- Born: 15 March 1959 Evondo, Ngang, Mefou and Afamba, Cameroon
- Died: 5 August 2022 (aged 63) Anadolu Hospital, Istanbul, Turkey
- Occupations: Politician, agronomist
- Office: Deputy Minister to the Minister of Agriculture and Rural Development
- Political party: RDPC (Democratic Rally of the Cameroonian People)
- Spouse: Pierre Ananga Messina

= Clémentine Ananga Messina =

Cameroonian politician (1959–2022)

Clémentine Antoinette Ananga Messina (born Beyene; 1959–2022) was a Cameroonian politician. She held the position of Deputy Minister to the Minister of Agriculture and Rural Development from 30 June 2009 to 5 August 2022.

== Biography ==
Ananga Messina was born on 15 March 1959. She hails from the village of Evondo in Ngang, Mefou and Afamba department, Nkolafamba district. She was a graduate agronomist and also held a postgraduate diploma in economic policy management.

== Career ==
The bulk of her career was spent at the Ministry of Agriculture, where she rose from a junior position to Deputy Minister to the Minister of Agriculture and Rural Development, appointed by the President of the Republic, Paul Biya, on June 30, 2009. Before her ministerial position, she served as head of department, technical advisor, and director of agricultural surveys and statistics in the same ministry. For 13 years, she contributed to the development of the agricultural sector in Cameroon.

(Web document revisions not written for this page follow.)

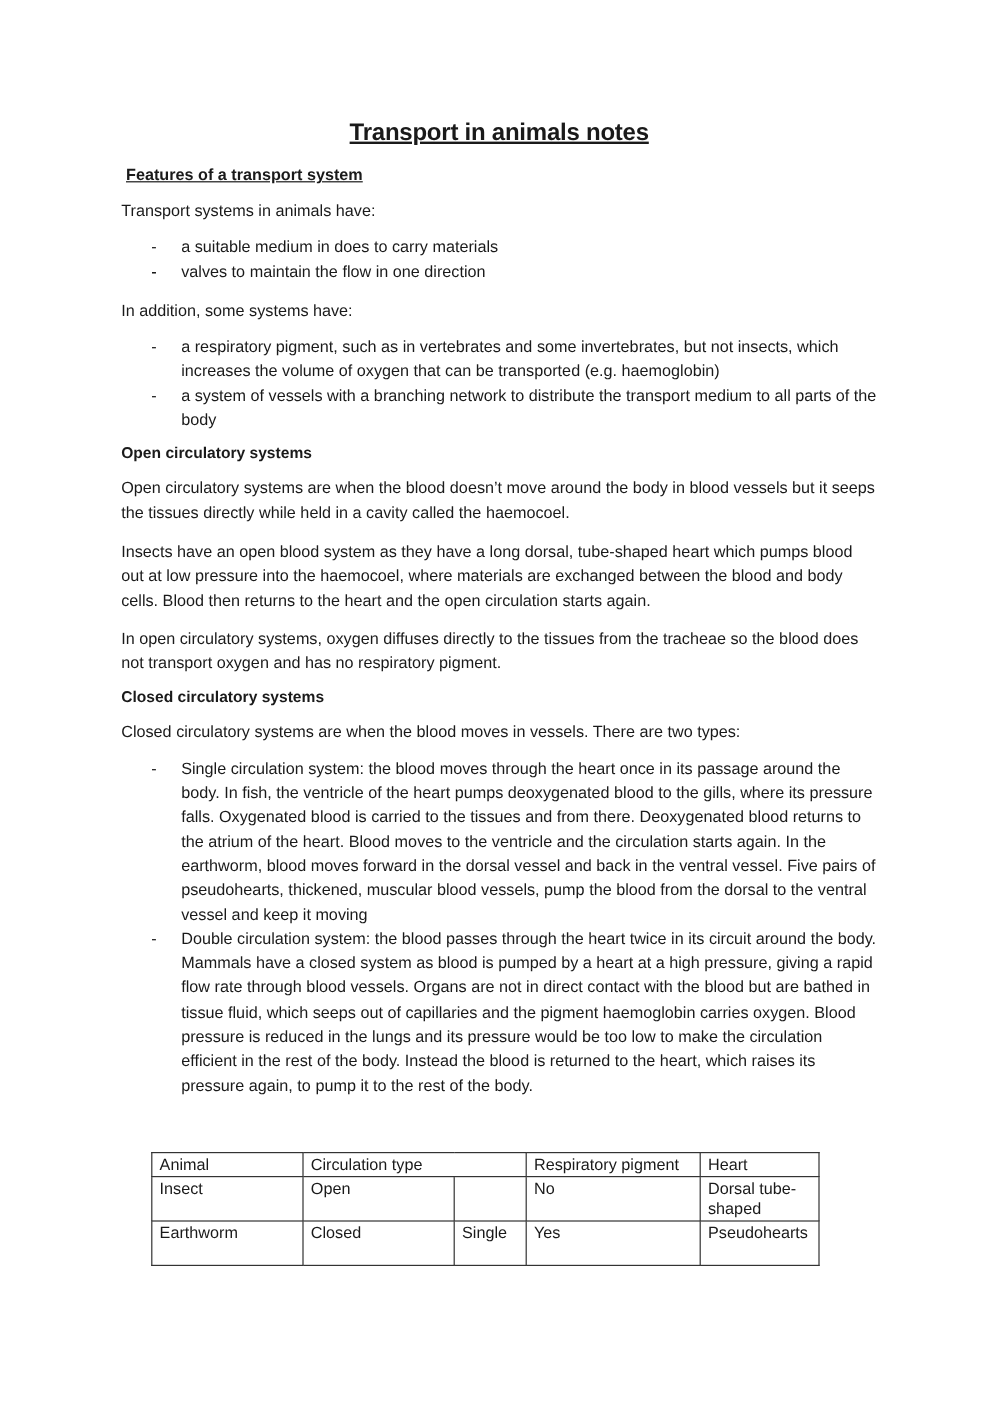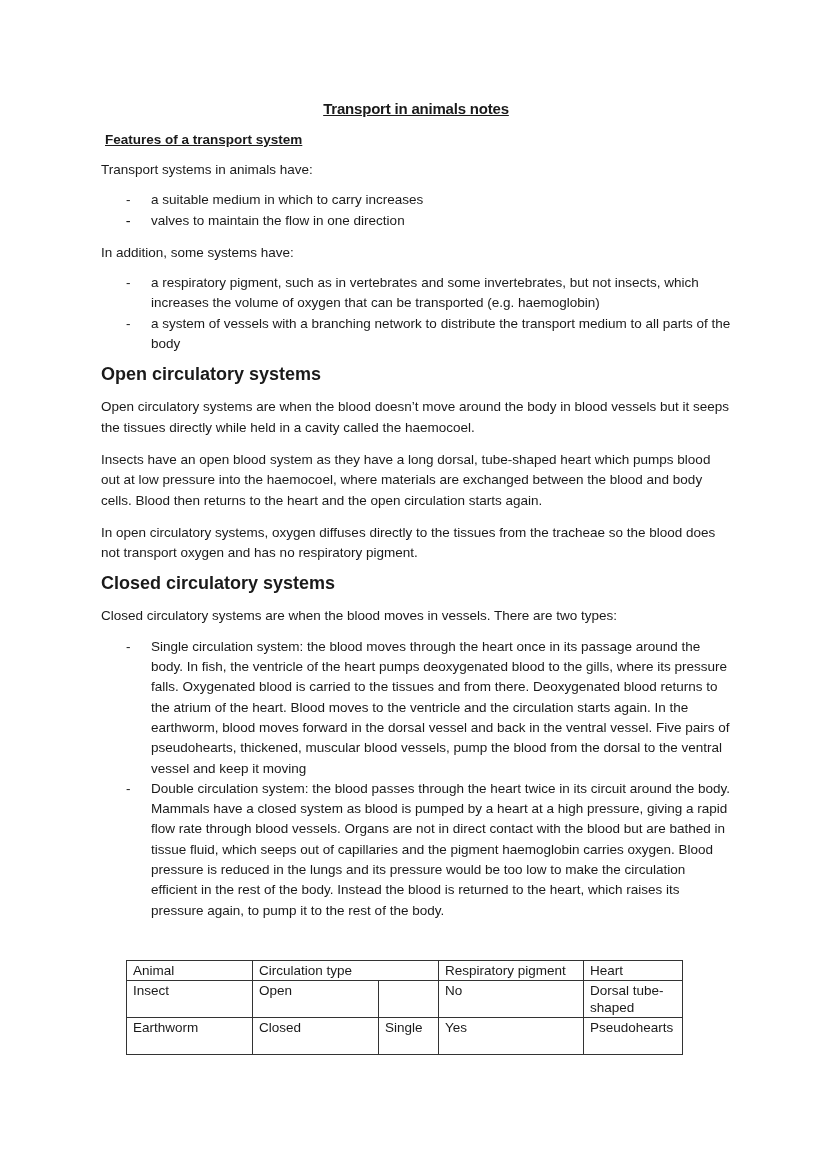"Transport in animals notes" .title { font-size: 15px -> 20px }
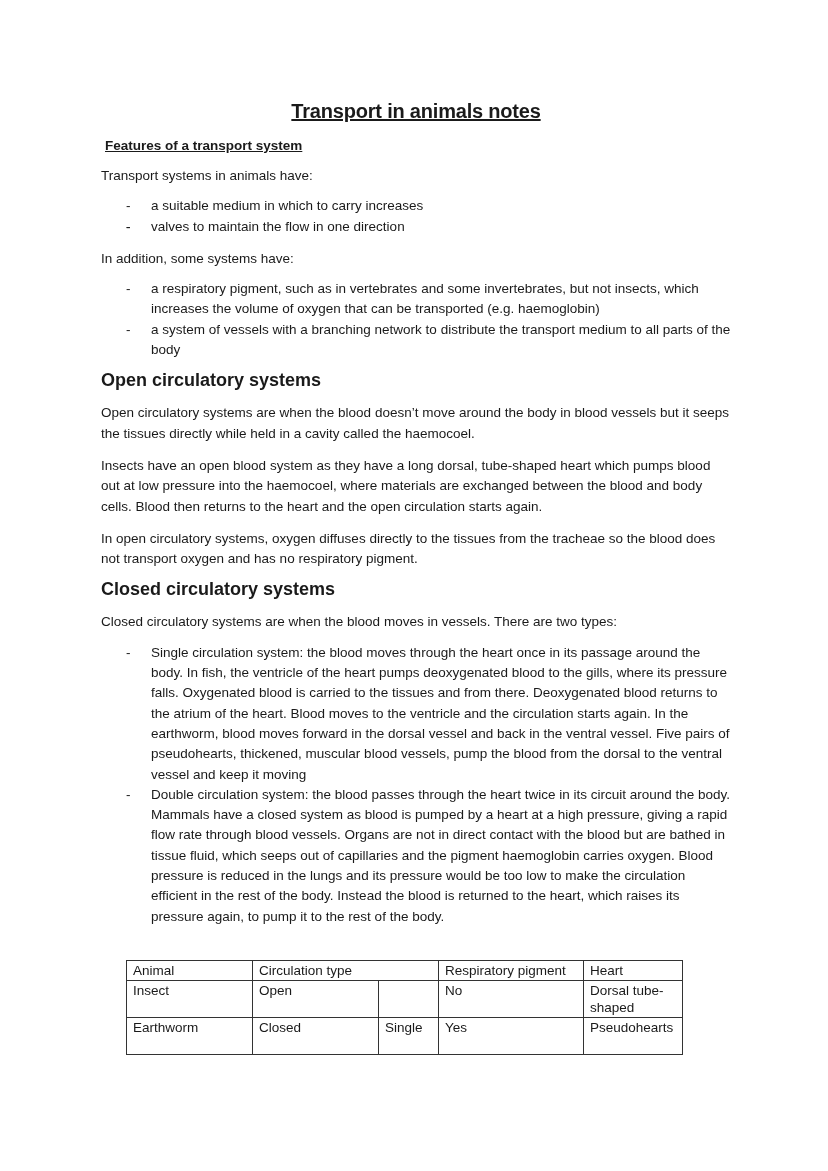"a suitable medium in which" span { text: which to carry increases -> does to carry materials }
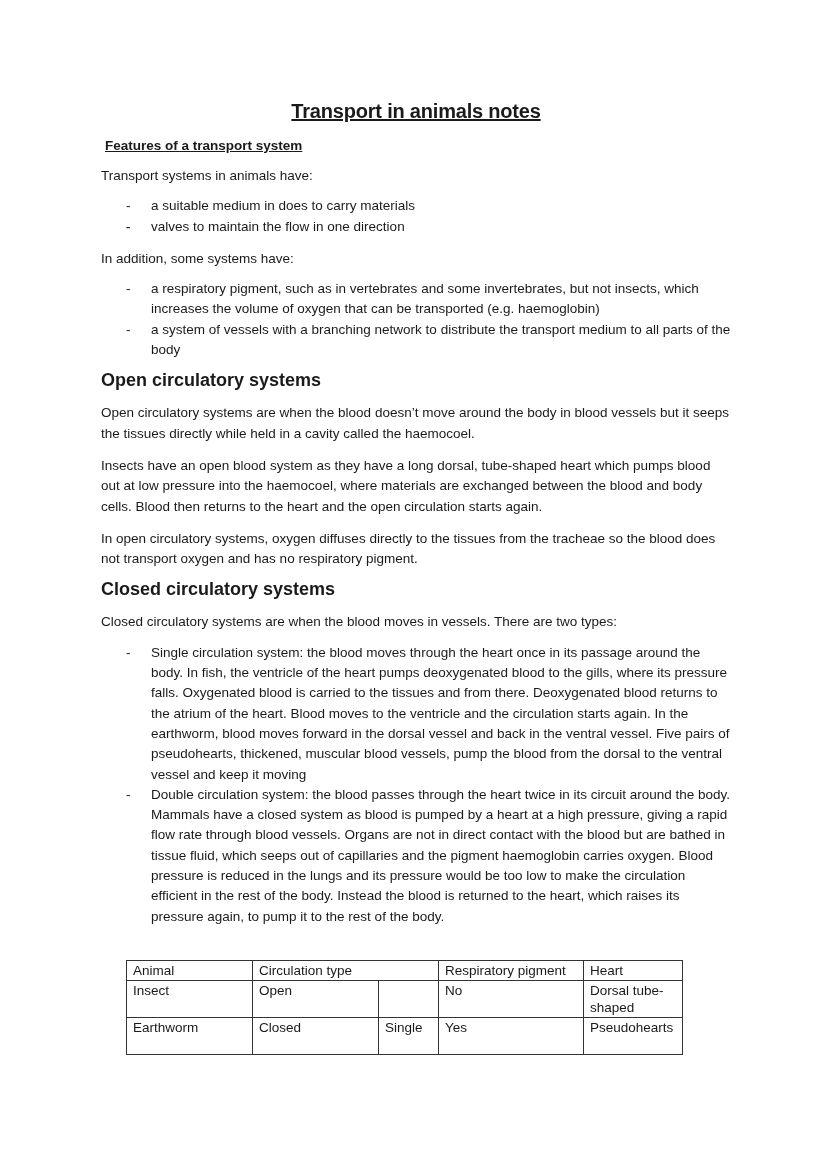"Open circulatory systems" .h-bold { font-size: 18px -> 13px }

On December 3, 2015, Clémentine Ananga Messina met with the Director-General of the FAO, Food and Agriculture Organization of the United Nations, José Graziano da Silva, on the sidelines of the 153rd session of the Organization's Council. This was after the signing of a $20 million partnership agreement to support the development of the national agricultural sector and an agreement on the establishment of an FAO partnership and liaison office in Cameroon.

== Political life ==
An active member of the RDPC, Democratic Rally of the Cameroonian People, and president of the party's communal campaign commission in Nkolafamba, Ananga Messina regularly conducted grassroots campaigns there.

She died on 5 August 2022, at the Anadolu Hospital in Istanbul, Turkey, leaving behind her husband, Pierre Ananga Messina, a native of the Lekié department, Central region.